Assuming a good hash function it is possible to define one for
unordered_set and unordered_map that takes O(N) time (where N = the size
of the collection):

template <class X, class H, class P, class A>
bool operator==(const unorderd_set<T, H, P, A> &lhs,
const unordered_set<T, H, P, A> &rhs)
{
if (lhs.size() != rhs.size()) return false;
for (auto it1 = lhs.begin(); it1!= lhs.end(); ++it1) {
auto it2 = rhs.find(*it1);
if ((it2 == rhs.end()) || (*it1 != *it2)) return false;
}
return true;
}

Whether this is possible for unordered_multiset and unordered_multiset
depends on how unordered we want the unordered container to be.
Consider two hash_multimap<int, char> objects h1 and h2, such that h1
contains the elements { {1, 'a'}, {1, 'b'} and h2 contains the same
elements in the opposite order.

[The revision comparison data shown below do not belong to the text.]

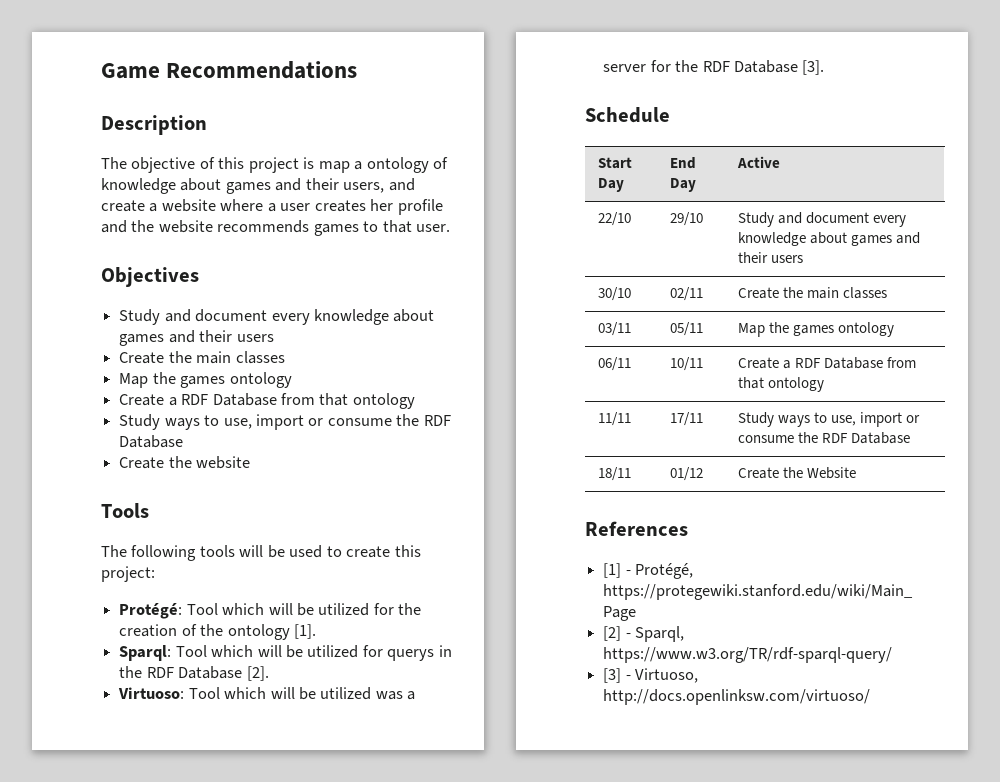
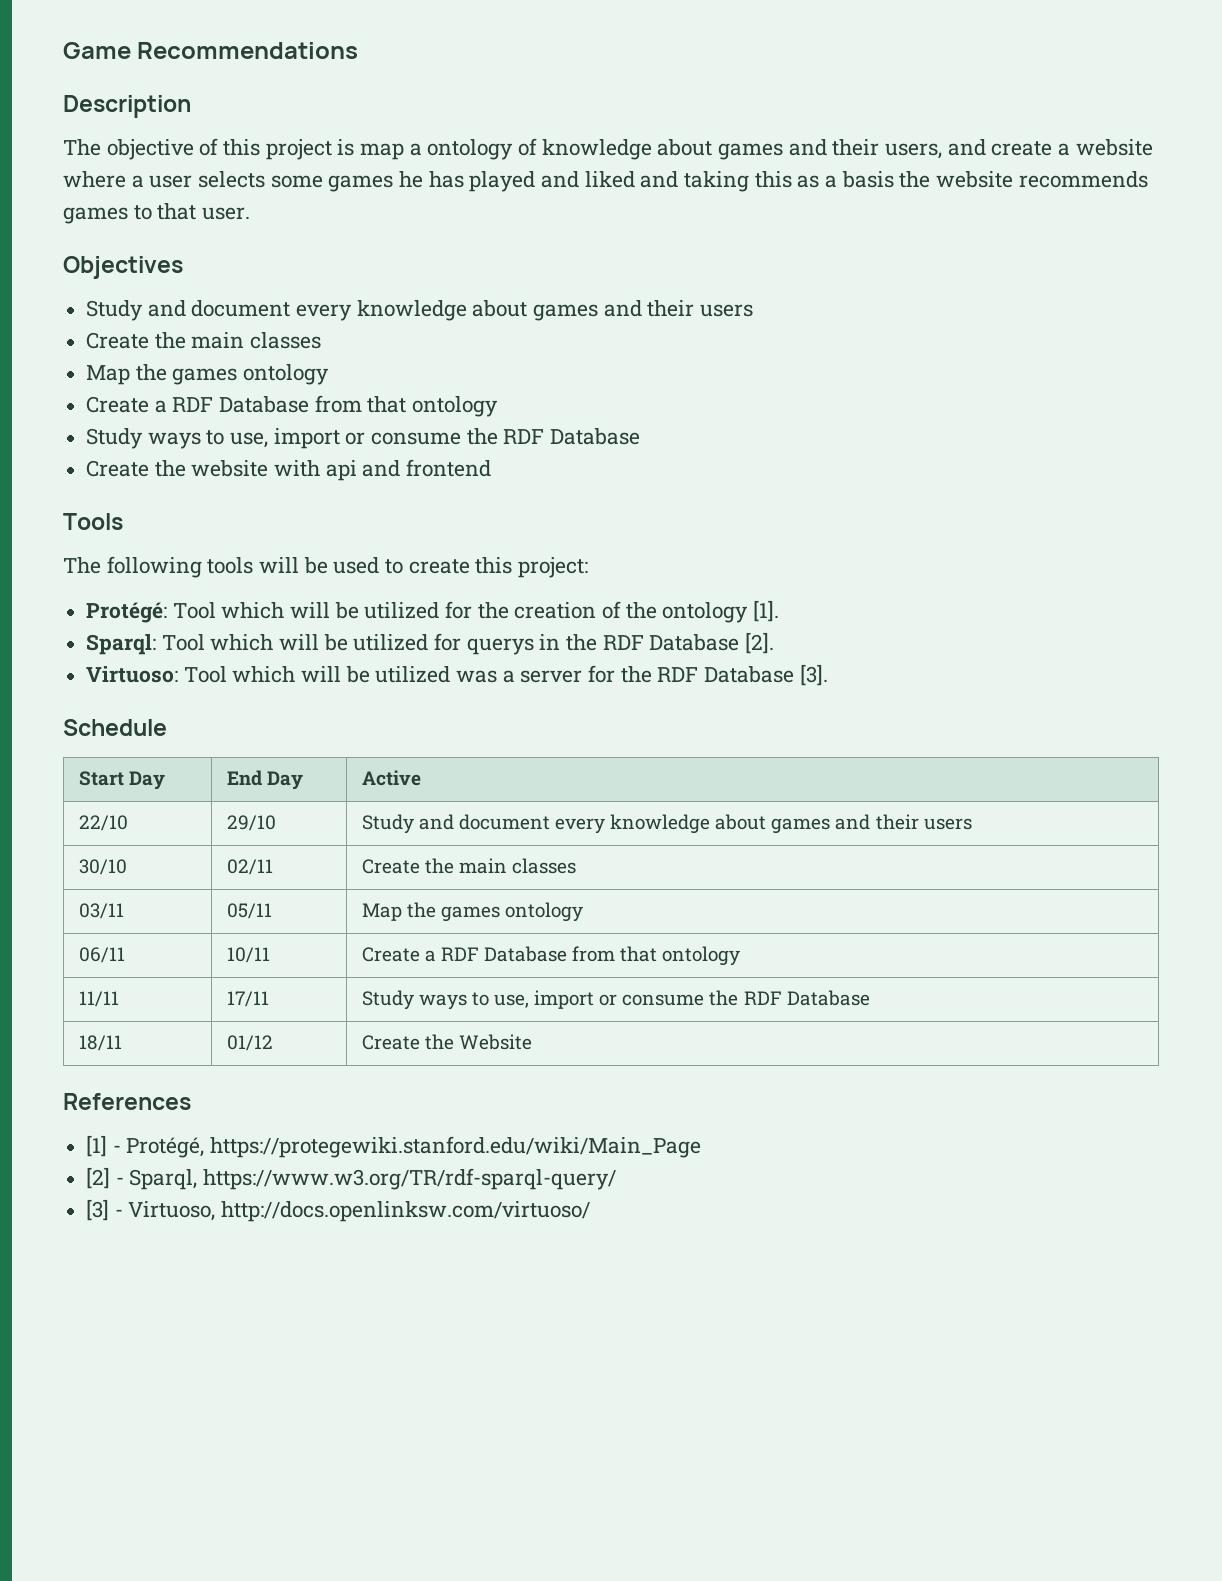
[314,199,443,215] [101,220,127,233] creates her profile and -> [198,171,894,192] selects some games he has played and liked and taking this as a basis
(251, 462) none -> [274,459,492,481] with api and frontend

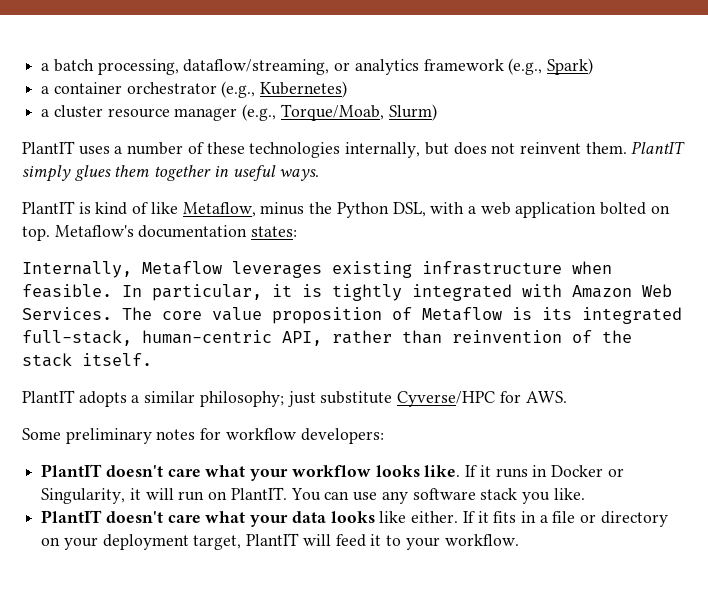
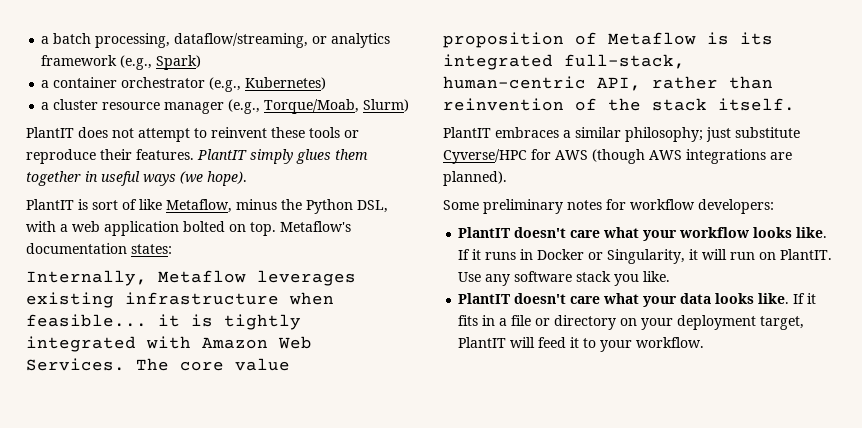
[78,142,627,158] uses a number of these technologies internally, but does not reinvent them. -> [78,127,359,142] [26,149,194,164] does not attempt to reinvent these tools or reproduce their features.
[279,169,320,181] ways. -> [143,171,247,186] ways (we hope).
[95,202,128,215] kind -> [92,200,118,210] sort
[22,284,262,301] feasible. In particular, -> [26,314,147,327] feasible...
[78,391,127,407] adopts -> [495,127,559,138] embraces
[525,391,567,403] AWS. -> [555,149,792,164] [443,171,507,186] AWS (though AWS integrations are planned).
[290,488,378,501] You can use -> [458,272,482,282] Use
[379,511,459,523] like either. -> [758,293,790,304] like.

The efficiency of operator== on
hash_multimap and hash_multiset depends on whether s1 and s2 should be
considered equal.

If the order of elements with equivalent keys matters, then the
unordered_multiset and unordered_multimap can still be compared in O(N)
time:

template <class X, class H, class P, class A>
bool operator==(const unorderd_multiset<T, H, P, A> &lhs,
const unordered_multiset<T, H, P, A> &rhs)
{
if (lhs.size() != rhs.size()) return false;
for auto it1= lsh.begin(); it1!= lhs.end(); /*No increment*/) {
if (lhs.count(*it1) != rhs.count(*it1)) return false;
auto rng = rhs.equal_range(*it);
for (auto it2 = rng.first; it2 != rng.second; ++it1, ++it2) {
if (*it1 != *it2) return false;
}
}
return true;
}


If the order of elements with equivalent keys doesn't matter then
unordered_multiset and unordered_multimap can be compared in O(Nk) time
where k is the maximum number of elements with equivalent keys.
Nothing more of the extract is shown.